Introduction

Over 15 thousand documents govern how the Department of Defense (DoD) operates. The documents exist in different repositories, often exist on different networks, are discoverable to different communities, are updated independently, and evolve rapidly. No single ability has ever existed that would enable navigation of the vast universe of governing requirements and guidance documents, leaving the Department unable to make evidence-based, data-driven decisions.
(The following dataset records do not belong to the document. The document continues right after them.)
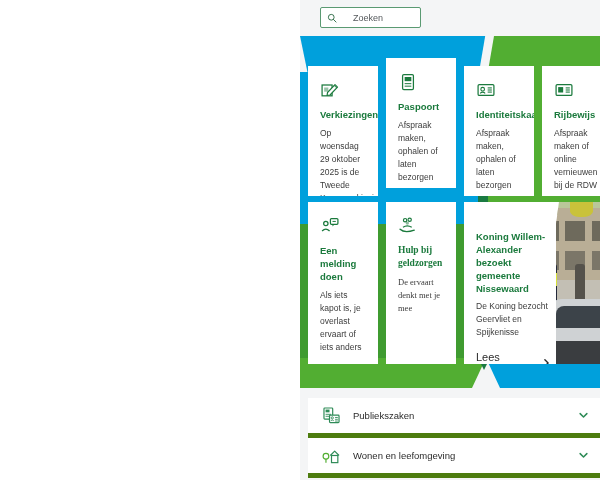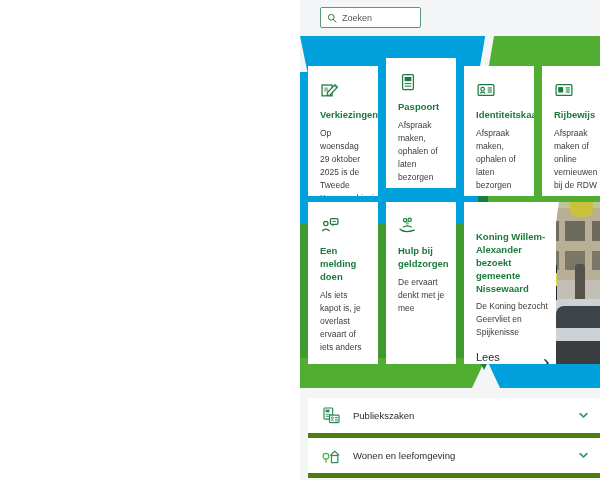"Zoeken" .search-wrap { gap: 5px -> 16px }
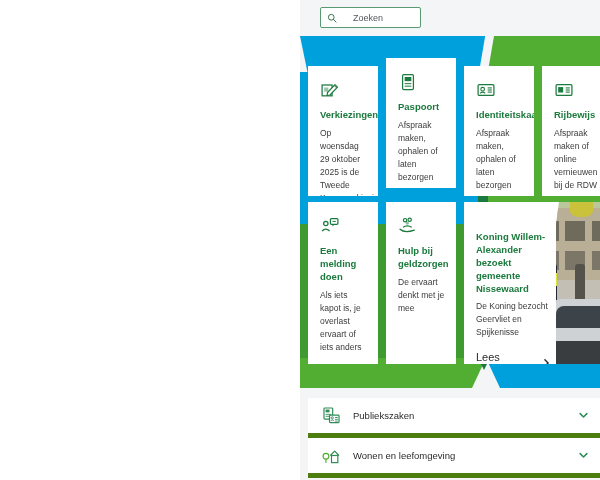"Hulp bij geldzorgen" #tile-geldzorgen { font-family: none -> Liberation Serif, serif }
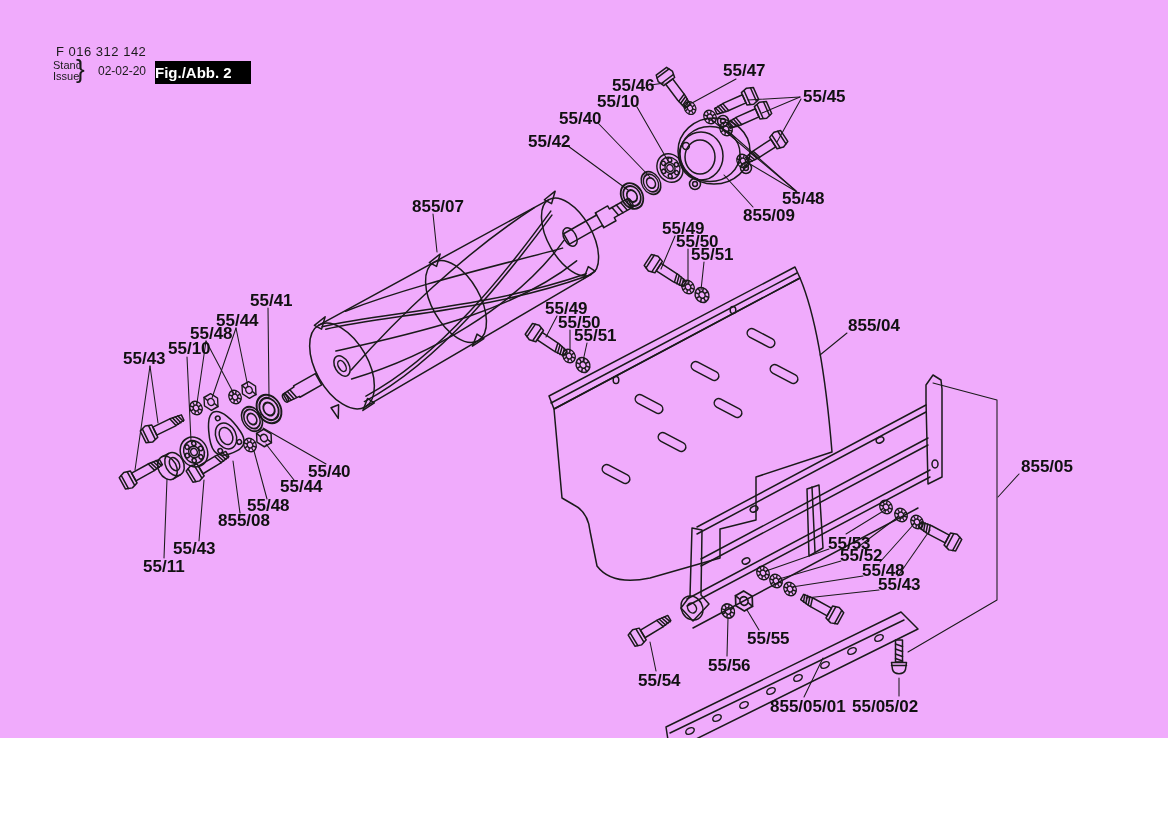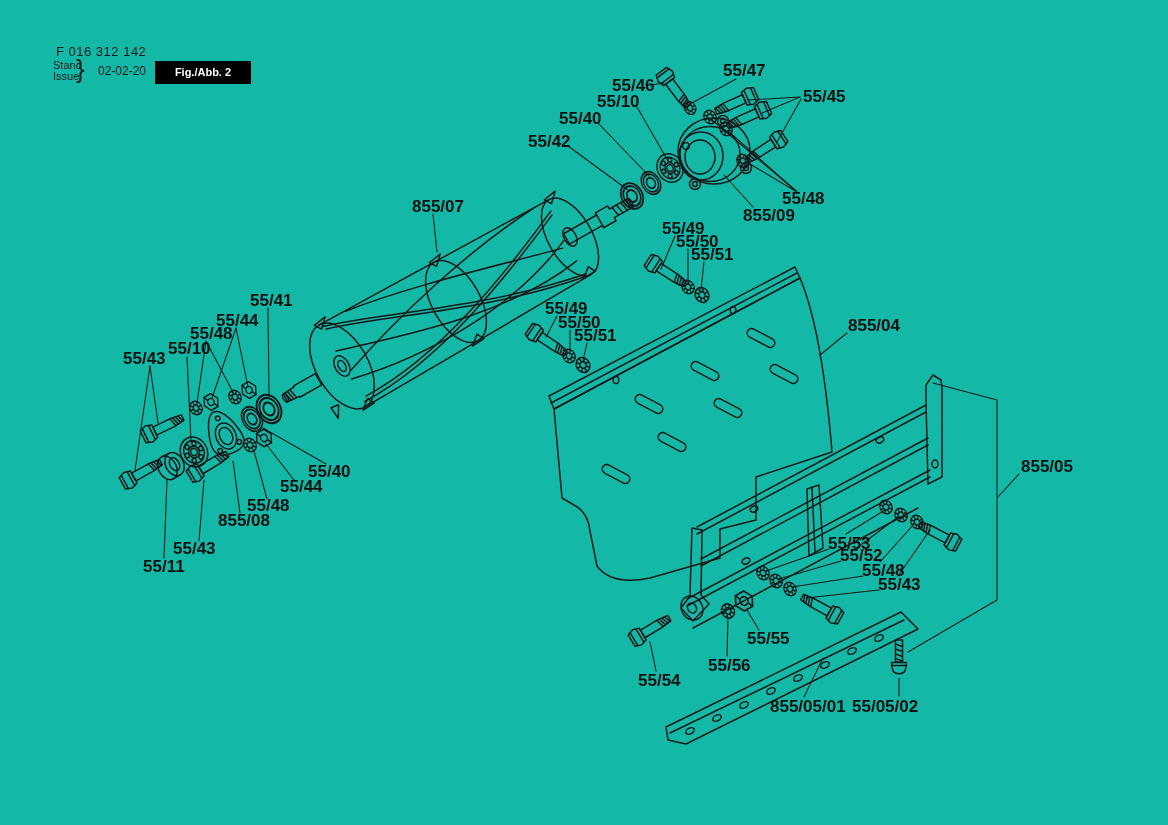"F 016 312 142" #page { background: #14b8a6 -> #f0abfc; height: 825px -> 738px }
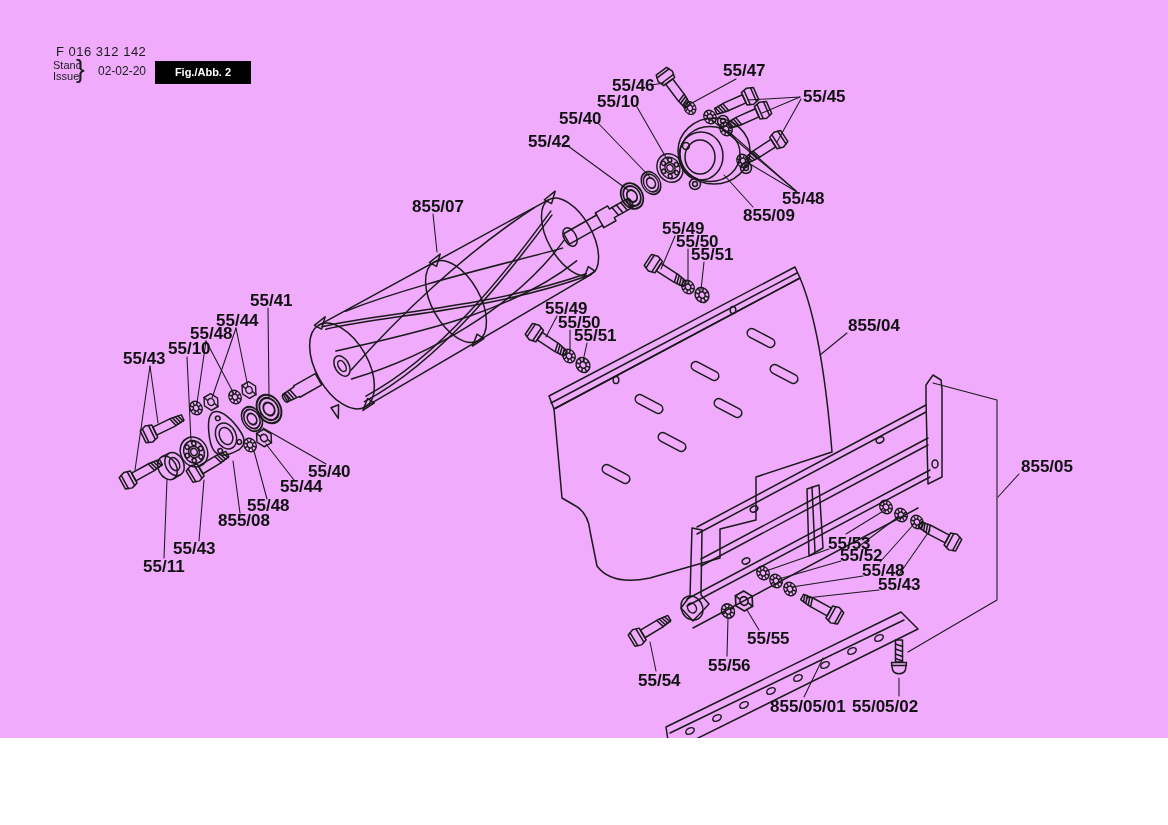"Fig./Abb. 2" .fig-box { font-size: 11px -> 15px; text-align: center -> none }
Today GAMECHANGER offers a scalable solution with an authoritative corpus comprising a single trusted repository of all statutory and policy driven requirements based on Artificial-Intelligence (AI) enabled technologies.

Vision

Fundamentally changing the way in which the DoD navigates its universe of requirements and makes decisions

Mission

GAMECHANGER aspires to be the Department’s trusted solution for evidence-based, data-driven decision-making across the universe of DoD requirements by:

Building the DoD’s authoritative corpus of requirements and policy to drive search, discovery, understanding, and analytic capabilities
Operationalizing cutting-edge technologies, algorithms, models and interfaces to automate and scale the solution
Fusing best practices from industry, academia, and government to advance innovation and research
Engaging the open-source community to build generalizable and replicable technology

License & Contributions

See LICENSE.md (including licensing intent - INTENT.md) and CONTRIBUTING.md

How to Setup Local Env for Development

The following should be done in a MacOS or Linux environment (including WSL on Windows)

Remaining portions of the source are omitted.